С конца холодильника падали мутные капли – кап, кап – и через десять часов наполнился целый котел. Была эта невиданная жидкость мутнее болотной воды и горче мухоморного настоя. Но она показалась новым хозяевам заимки небесным, небывалым напитком. Спирт, который сюда привозили порой от русских, был тоже не лучше. Его настаивали на тертом табаке, и он драл горло хуже, чем царская водка.
«Царскую водку» не пьют. Это не водка, а смесь двух кислот: азотной и соляной. Но северяне, пожалуй, могли бы напиться и опиться даже кислотой с таким лицемерным названием.
Пир шел целый день, к вечеру напились, передались и опять за то же. Даже собак накормили отборными костями. В пойло коровам вылили остатки от чертова пива. Коровы жадно вылакали и тоже опьянели. Стучали копытами в хлевах и под навесами, словно собирались плясать. Ревели, мычали. Пьяные люди распевали песни на разных языках: по-якутски, по-эвенски, по-одунски и даже по-русски.

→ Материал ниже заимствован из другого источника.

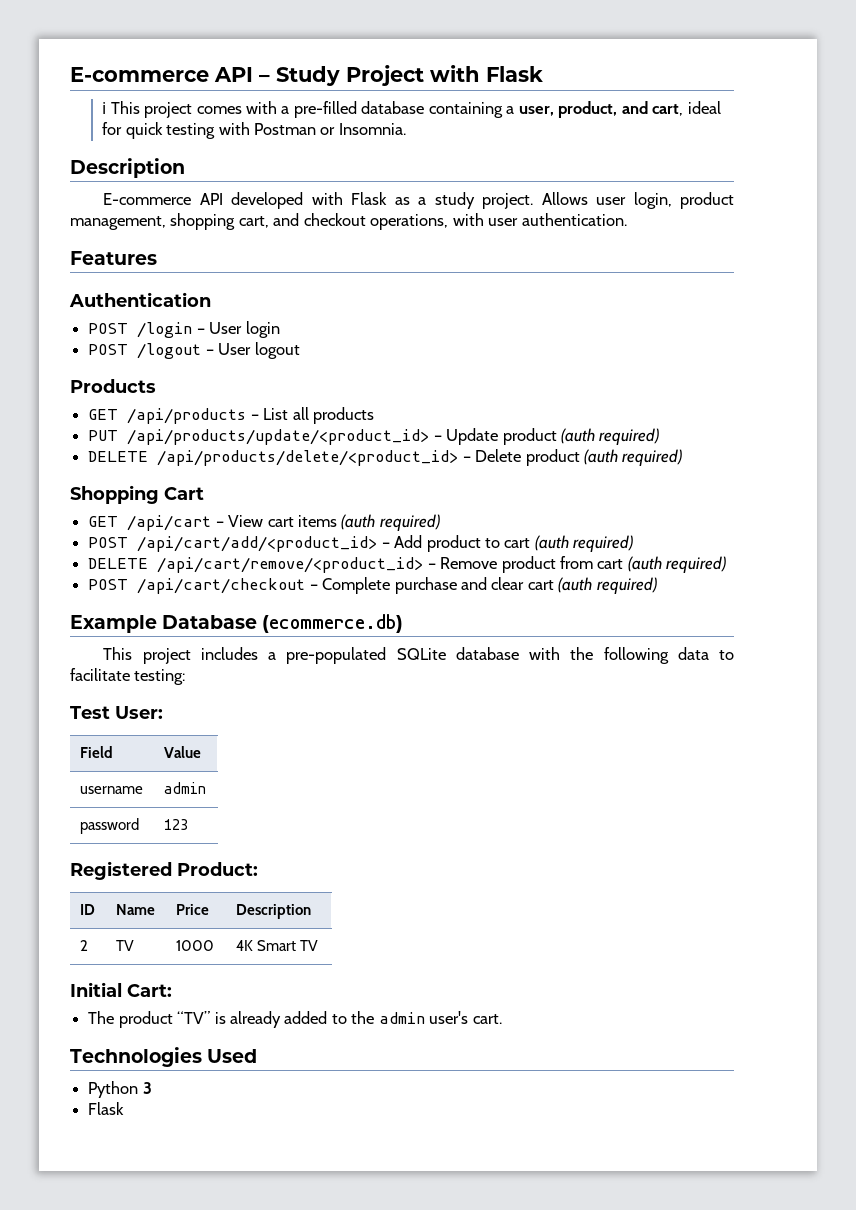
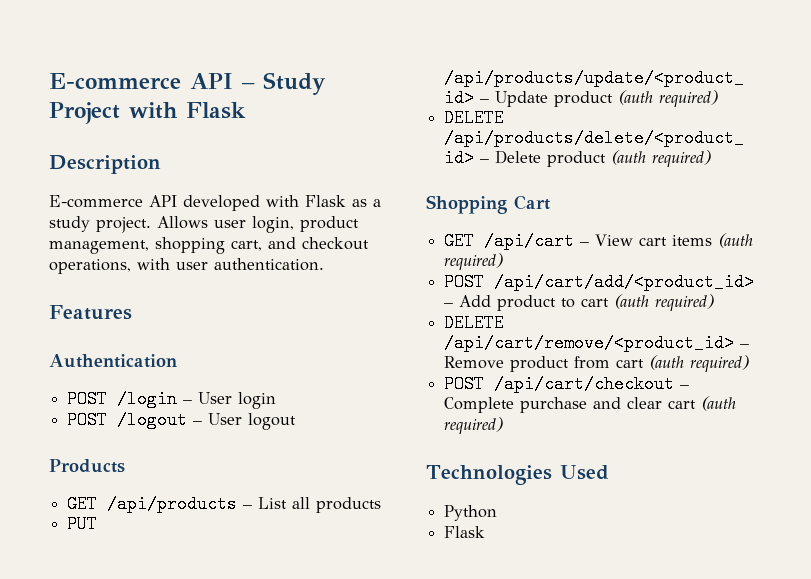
- ℹ This project comes with a pre-filled database containing a user, product, and cart, ideal for quick testing with Postman or Insomnia.
- Example Database (ecommerce.db)
- This project includes a pre-populated SQLite database with the following data to facilitate testing:
- Test User:
- Field | Value
- username | admin
- password | 123
- Registered Product:
- ID | Name | Price | Description
- 2 | TV | 1000 | 4K Smart TV
- Initial Cart:
- The product “TV” is already added to the admin user's cart.
- Python 3
+ Python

Песни были самые простые:
Вот моя трубка,
Трубка,
Я курю хозяйский табак,
Табак…
Коровы и телята тоже как будто подпевали: «Му-у, му-у… Поели Спиридоновой муки, попили огненного пойла, му-у…»
Спиридона не было слышно, и о нем забыли. Во всем околодке делалось то же. Шли такие же бескровные бунты, пока без пожаров, без драки, без пролития крови. Богатые хозяева бежали. Бедняки, батраки, иждивенцы захватили повсюду скот и дома, пировали и думали: вот она, «новая жизнь». По всей тайге и тундре пошел слух: так говорят большаки. Надо весь свет вверх ногами довернуть, чтоб нижние стали вверху, а верхние – внизу. Скот – батракам, покосы – беднякам. Рыбные сети и ловли – для общей работы, рыбу делить поровну. К чертовой матери хозяев! Торговцев не надо, поедем – русские товары сами привезем.
Везде выбирали наслежные советы, в Родчево, к русским пришельцам, послали делегатов.
Хозяева, однако, не исчезли. В таежную глушь на восток ушел Спиридон с сынами и зятьями. Тут была у них далекая заимка, огороженная тыном, как крепость. Коров было мало, но были прекрасные кони, лучшие во всем околотке. Их пасли мурчены из рода эвенков. «Мурчены» значит по-эвенкийски – конники. То были тунгусские охотники, перешедшие от оленеводства к коневодству. Они кочевали, и ездили, и охотились на конях. Были они с виду как будто другое племя. Выше, грубее и чернее малорослых оленных эвенков и эвенов, орочонов, орочелов. Орочоны, орочелы буквально – «оленные люди».
Конные эвенки жили сытнее оленных. Они не должали так много купцам и детей не отдавали якутским соседям в наемные работники. Зато у них у самих понемногу вырастали свои собственные эвенкийские торговцы.